Problem requirements:
Return the lines of the listing below exactly as they appear, beginning at the one with "background: #8b5cf6 ->" and stopping after the one with "text-align: center ->"; do not include pictures.

Records for the exercise:
= = = =
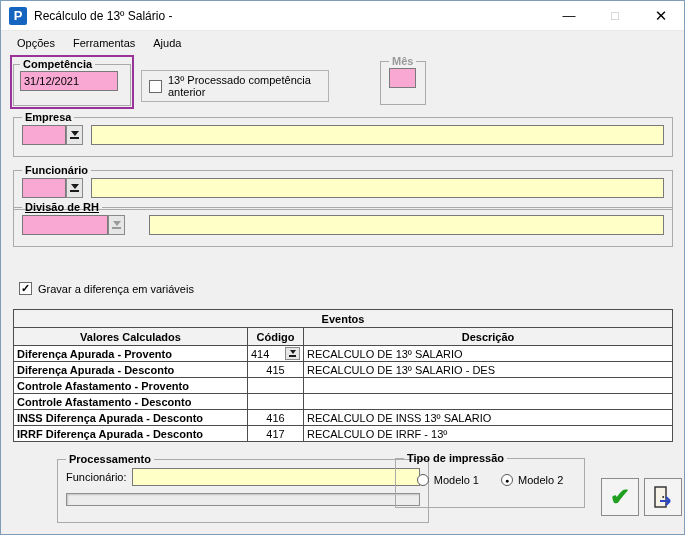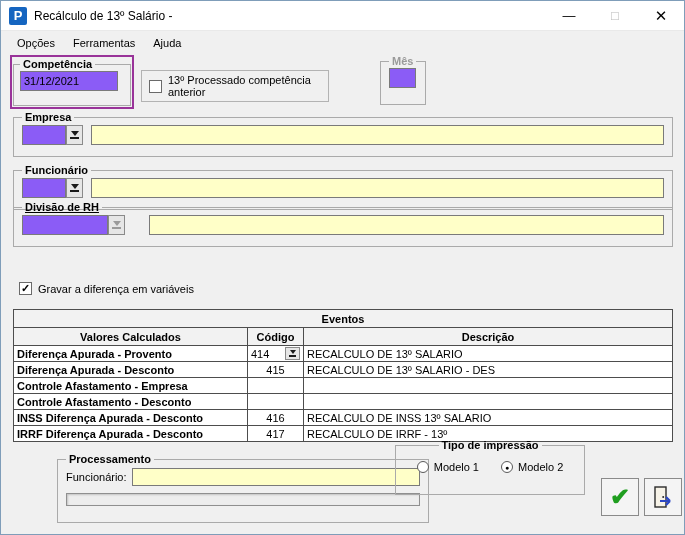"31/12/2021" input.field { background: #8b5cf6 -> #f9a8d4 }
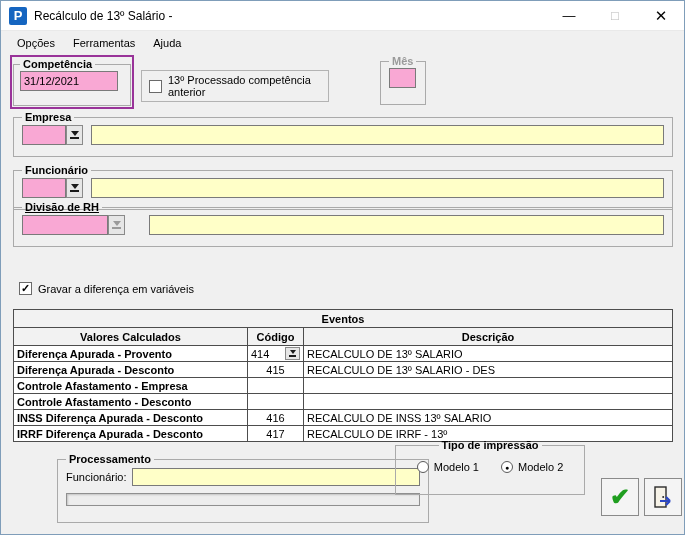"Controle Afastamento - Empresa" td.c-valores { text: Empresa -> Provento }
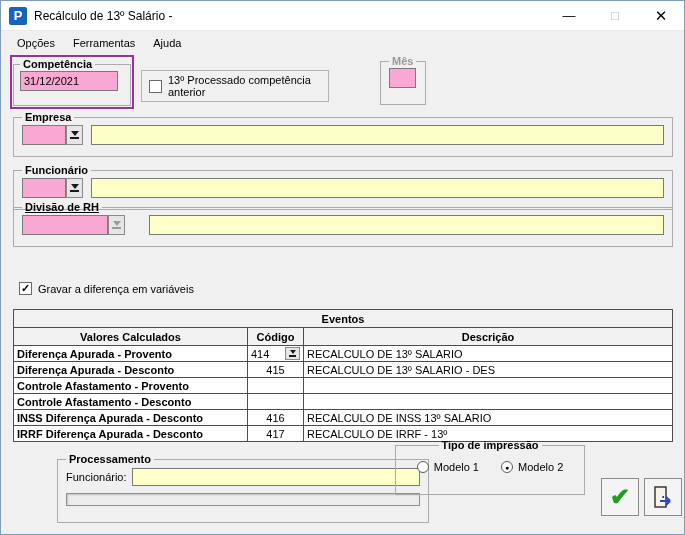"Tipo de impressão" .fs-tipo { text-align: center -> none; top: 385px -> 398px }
= = = =
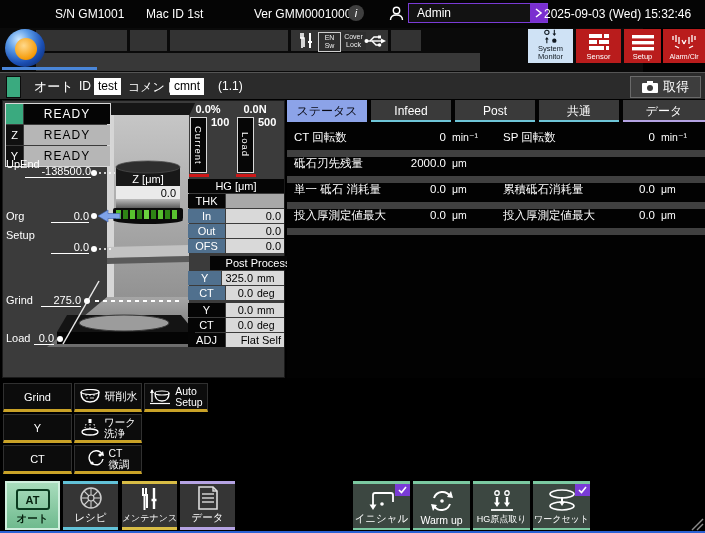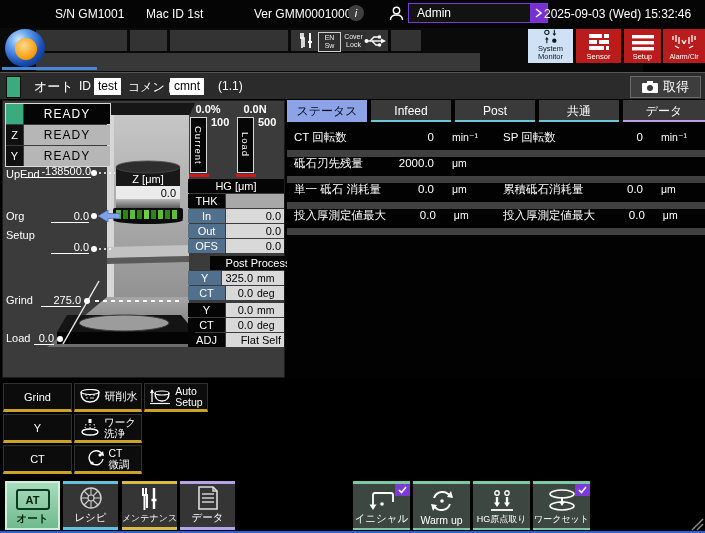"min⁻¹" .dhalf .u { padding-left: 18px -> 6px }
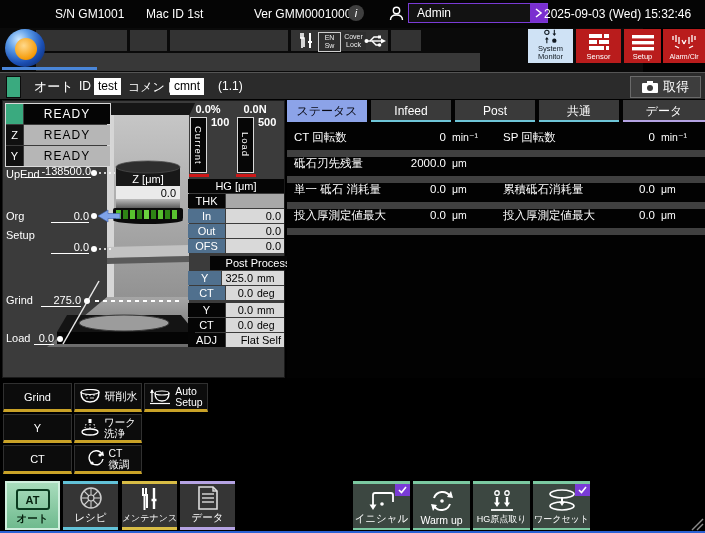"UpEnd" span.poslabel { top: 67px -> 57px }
= = = =
Answer for this exercise:
"31/12/2021" input.field { background: #8b5cf6 -> #f9a8d4 }
"Controle Afastamento - Empresa" td.c-valores { text: Empresa -> Provento }
"Tipo de impressão" .fs-tipo { text-align: center -> none; top: 385px -> 398px }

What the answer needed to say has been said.